▶ _TASK DESCRIPTION_:
You are asked to filter the data below and copy every line holding "eval".
<<<<
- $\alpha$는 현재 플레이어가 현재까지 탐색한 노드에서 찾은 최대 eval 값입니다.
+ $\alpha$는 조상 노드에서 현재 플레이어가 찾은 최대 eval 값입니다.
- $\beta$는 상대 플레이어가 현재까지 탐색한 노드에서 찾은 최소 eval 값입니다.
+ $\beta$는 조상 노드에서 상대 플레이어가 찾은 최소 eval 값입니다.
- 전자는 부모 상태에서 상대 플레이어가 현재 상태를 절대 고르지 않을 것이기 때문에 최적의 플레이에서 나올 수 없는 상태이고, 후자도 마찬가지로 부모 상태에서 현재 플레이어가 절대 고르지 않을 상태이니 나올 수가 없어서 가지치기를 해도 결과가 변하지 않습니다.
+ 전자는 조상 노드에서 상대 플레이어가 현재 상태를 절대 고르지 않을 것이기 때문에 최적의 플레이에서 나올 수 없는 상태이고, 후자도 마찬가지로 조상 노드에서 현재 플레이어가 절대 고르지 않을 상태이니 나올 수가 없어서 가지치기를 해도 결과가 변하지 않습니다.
>>>>
▶ _ANSWER SECTION_:
- $\alpha$는 현재 플레이어가 현재까지 탐색한 노드에서 찾은 최대 eval 값입니다.
+ $\alpha$는 조상 노드에서 현재 플레이어가 찾은 최대 eval 값입니다.
- $\beta$는 상대 플레이어가 현재까지 탐색한 노드에서 찾은 최소 eval 값입니다.
+ $\beta$는 조상 노드에서 상대 플레이어가 찾은 최소 eval 값입니다.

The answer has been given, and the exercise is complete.